An AI agent is a system that uses an LLM to decide the control flow of an application.
Regarding the way Agent is implemented, the article introduces the Cognitive architecture The concept. cognitive architecture It's how the Agent thinks and how the system orchestrates the code or Prompts that drive the LLM. Understanding the cognitive architecture helps us gain insight into how the Agent operates:
- Cognitive. Agent utilizes LLM for semantic reasoning to determine how to code or Prompt LLM.
- Architecture. Agent systems still involve a great deal of engineering practices similar to traditional system architectures.
The diagram below shows the different levels of Cognitive architecture Example:
- Standardized Software Code (Code). All logic is Hard Code implementation, the input and output parameters are directly solidified in the source code. This approach does not constitute a cognitive architecture because of the lack of cognitive Part.
- LLM Call. With the exception of a small amount of data preprocessing, most of an application's functionality relies on a single LLM call. A simple Chatbot usually falls into this category.
- Chain. A series of LLM calls where Chain tries to break down a complex problem into steps and call different LLMs to solve them one by one. The complex RAG (Search Enhanced Generation) systems fall into this category: for example, the first LLM is called to search and query, and the second LLM is called to generate the answer.

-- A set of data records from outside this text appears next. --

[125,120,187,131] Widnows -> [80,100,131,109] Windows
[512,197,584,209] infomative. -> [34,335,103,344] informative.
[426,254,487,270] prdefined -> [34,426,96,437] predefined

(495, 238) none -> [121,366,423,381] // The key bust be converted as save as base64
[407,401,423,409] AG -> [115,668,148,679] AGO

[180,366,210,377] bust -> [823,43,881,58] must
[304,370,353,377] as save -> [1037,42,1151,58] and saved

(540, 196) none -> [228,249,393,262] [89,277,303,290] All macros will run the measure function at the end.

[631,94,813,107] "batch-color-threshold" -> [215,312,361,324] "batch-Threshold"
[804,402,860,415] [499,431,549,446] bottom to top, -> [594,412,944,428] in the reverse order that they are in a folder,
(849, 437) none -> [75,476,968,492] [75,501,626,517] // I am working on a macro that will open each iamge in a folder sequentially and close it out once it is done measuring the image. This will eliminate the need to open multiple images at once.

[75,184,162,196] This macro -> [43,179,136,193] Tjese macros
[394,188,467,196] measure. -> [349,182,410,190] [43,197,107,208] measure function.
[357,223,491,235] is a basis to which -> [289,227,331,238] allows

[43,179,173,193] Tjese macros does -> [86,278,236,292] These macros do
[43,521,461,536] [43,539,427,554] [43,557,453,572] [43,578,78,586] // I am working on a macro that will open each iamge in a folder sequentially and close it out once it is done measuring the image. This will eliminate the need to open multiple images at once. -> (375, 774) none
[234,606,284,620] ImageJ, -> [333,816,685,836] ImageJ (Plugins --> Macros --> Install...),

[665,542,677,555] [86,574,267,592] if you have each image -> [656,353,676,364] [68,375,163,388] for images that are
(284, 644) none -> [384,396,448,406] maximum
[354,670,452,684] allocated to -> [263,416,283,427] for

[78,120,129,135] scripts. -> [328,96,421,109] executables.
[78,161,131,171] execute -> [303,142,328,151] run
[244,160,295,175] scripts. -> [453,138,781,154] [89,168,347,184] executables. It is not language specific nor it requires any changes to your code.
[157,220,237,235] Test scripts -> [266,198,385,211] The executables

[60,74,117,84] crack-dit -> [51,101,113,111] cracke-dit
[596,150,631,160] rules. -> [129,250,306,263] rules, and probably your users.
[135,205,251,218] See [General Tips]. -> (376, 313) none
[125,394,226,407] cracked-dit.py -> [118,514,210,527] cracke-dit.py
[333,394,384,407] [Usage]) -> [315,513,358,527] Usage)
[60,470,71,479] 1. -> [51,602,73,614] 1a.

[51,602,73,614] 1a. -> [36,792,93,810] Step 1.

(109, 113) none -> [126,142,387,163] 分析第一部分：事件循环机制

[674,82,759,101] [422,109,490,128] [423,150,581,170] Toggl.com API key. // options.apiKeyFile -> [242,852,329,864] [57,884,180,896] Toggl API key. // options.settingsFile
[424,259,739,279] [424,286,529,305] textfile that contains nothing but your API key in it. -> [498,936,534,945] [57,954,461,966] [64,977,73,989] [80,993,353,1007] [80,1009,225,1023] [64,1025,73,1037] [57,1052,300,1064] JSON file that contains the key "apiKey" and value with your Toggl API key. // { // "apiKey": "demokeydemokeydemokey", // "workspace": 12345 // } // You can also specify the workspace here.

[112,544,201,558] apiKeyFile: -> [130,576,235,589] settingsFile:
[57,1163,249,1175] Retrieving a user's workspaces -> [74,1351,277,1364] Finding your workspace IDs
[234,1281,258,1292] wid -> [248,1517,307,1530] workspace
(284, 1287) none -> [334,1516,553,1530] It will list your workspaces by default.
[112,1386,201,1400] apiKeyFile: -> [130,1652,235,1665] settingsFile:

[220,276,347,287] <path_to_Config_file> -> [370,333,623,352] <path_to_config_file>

- Router. In all three of these systems, the user has advance knowledge of all the steps that the program will perform. However, in the Router architecture, the LLM can autonomously decide which LLMs to invoke and which steps to take. This increases the randomness and unpredictability of the system.
- State Machine. By combining the LLM with the Router, the unpredictability of the system is further enhanced. Because this combination creates a loop, the system can theoretically invoke the LLM an infinite number of times.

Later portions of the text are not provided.